Dozens – if not hundreds – of drivers have wrongly been issued fines after a ‘glitch’ in a car park ticketing system.
Most motorists parking at Edward Street and Templar Street car parks in Leeds city centre during November were affected by the system malfunction.
Despite correctly paying and displaying up to £6.50 each, they received a £95 charge notice at home up to six weeks later.
Now Consumerwatch has spoken to Highview Parking Ltd that is responsible for the ticketing technology.
And they have assured the column that champions your rights that all drivers who parked correctly at the two sites and were wrongly issued with a ticket will have their notice cancelled.
Anyone who gets in touch by email or post to raise the issue will have this confirmed in writing, said Adam Harris.
He told Consumerwatch that the issue only affected those paying by card, and these people will have proof of payment on their bank statement if they no longer have their payment ticket.
But Joan McCutcheon, 56, from Horsforth, paid £6.50 in cash for a full day’s parking at Edward Street car park on November 8.
And on December 22 she received a notice demanding payment for £95 from Highview Parking as she had paid ‘insufficient funds’ for her stay.
Mr Harris stressed that all cases - even where people paid cash and had not kept their pay& display ticket - would be cancelled.
He said: “Anyone who paid, I am 100 per cent they will have already been cancelled, and we have apologised sincerely for any stress caused.
“Now it’s about getting people’s confidence back and making people see that it’s a good system that’s there to increase traffic flow for both customers and our client and hopefully in a short period of time you will see that.”

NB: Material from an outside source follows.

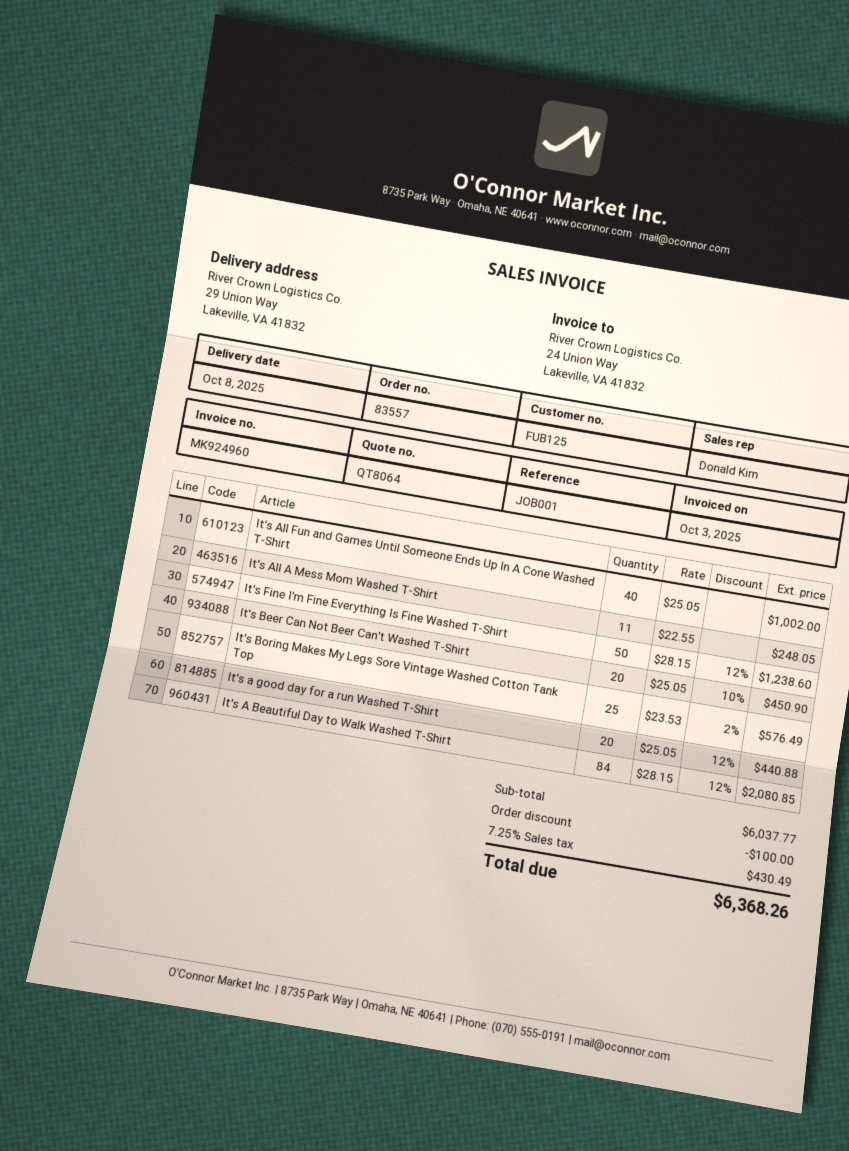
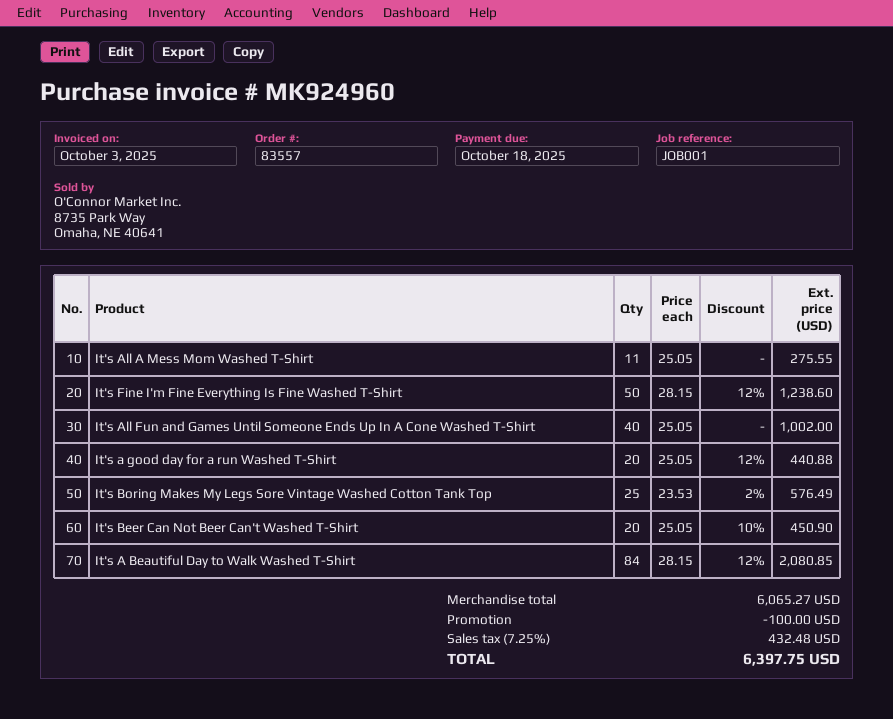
It's All A Mess Mom Washed T-Shirt: 11 x 22.55 = 248.05 -> 11 x 25.05 = 275.55
subtotal: 6037.77 -> 6065.27
tax: 7.25% = 430.49 -> 7.25% = 432.48
total: 6368.26 -> 6397.75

As previously reported in Consumerwatch, automatic number plate recognition (ANPR) technology is used at the two city centre car parks to record the date and time the various cars enter and leave the sites.
Customers who then choose to park must enter their car’s registration plate number into the ticket machine when buying a pay and display ticket .
The ANPR camera and ticket machine then share information and notices for £95 are automatically sent to drivers who have not paid enough.
Edward Street and Templar Street car parks are managed by Leeds-based Town Centre Car Parks, who employed Highviews to provide the ANPR ticketing technology.
Andy White, operations manager at Town Centre Car Parks, said: “We operate more than 4,500 car park spaces in Leeds and use ANPR on some of these and there have been no issues.
“We are not happy [with what has happened] and we have told [Highview] this.”
He added: “We are assured that any customers incorrectly ticketed, those charge notices are cancelled.”
Motorists who got in touch with Consumerwatch all said the system was weighted on the side of Highviews and not the customer who is left to prove they paid.
You told us:
* Tickets are issued up to six weeks after the alleged parking offence making it difficult to appeal for those who paid by cash;
* Motorists have just two weeks to pay if they want to qualify for a reduced fine rate of £75;
* After 28 days drivers are chased for a further £40;
* The telephone number provided is an unmanned automated service with no-one to speak to;
* Highviews is slow to confirm if an appeal has succeeded or failed.
Mr Harris said: “I completely understand that people feel aggrieved. Anyone who has been issued a notice when they bought a ticket will have them cancelled.
“There was a technical issue that resulted in these errors but the data we have received says this has now been resolved.
“It’s nothing more sinister than a glitch in a new system that’s been running for a few months. The people who paid by cash, we have received all their details.”
Mr Harris said occasionally drivers enter the wrong registration numbers, but the system is programmed to allow for one wrong digit.
Mrs McCutcheon, who was ticketed, said: “There’s a very blase approach to all of this.
“We shouldn’t have to keep a ticket for weeks to prove anything. You should be able to pay your money and that’s that.”
Amanda Barnes, 46, of Wakefield, was billed £95 five weeks after parking at Templar Street.
She said: “What’s so annoying about this is I stood and queued at that machine for ages because if you are new to the car park the ticket machine is fairly complicated.
“I couldn’t believe it [when I got a charge notice]. Then I started panicking I haven’t got the ticket because you don’t keep it for a month.”
Alyson Squire, 49, from Bardsey, got a ticket 30 days after parking in Templar Street.
She said: “What makes it even more difficult is the debit shows on your bank statement as UPT Town Centre, not Highviews.
I also don’t like the idea of paying a fine over the phone using an automated system as clearly things can go wrong.”
Thomas Charlesworth, 23, from Sheffield, who parked in Edward Street car park, was lucky that his pay&display ticket was still in his car so he was able to appeal.
Jason Backhouse was waiting on a reply to his appeal against his charge notice at the time we went to print.
Huma Akhtar said: “I received a letter [from Highview] stating they have cancelled the fine but no apology or explanation was given.”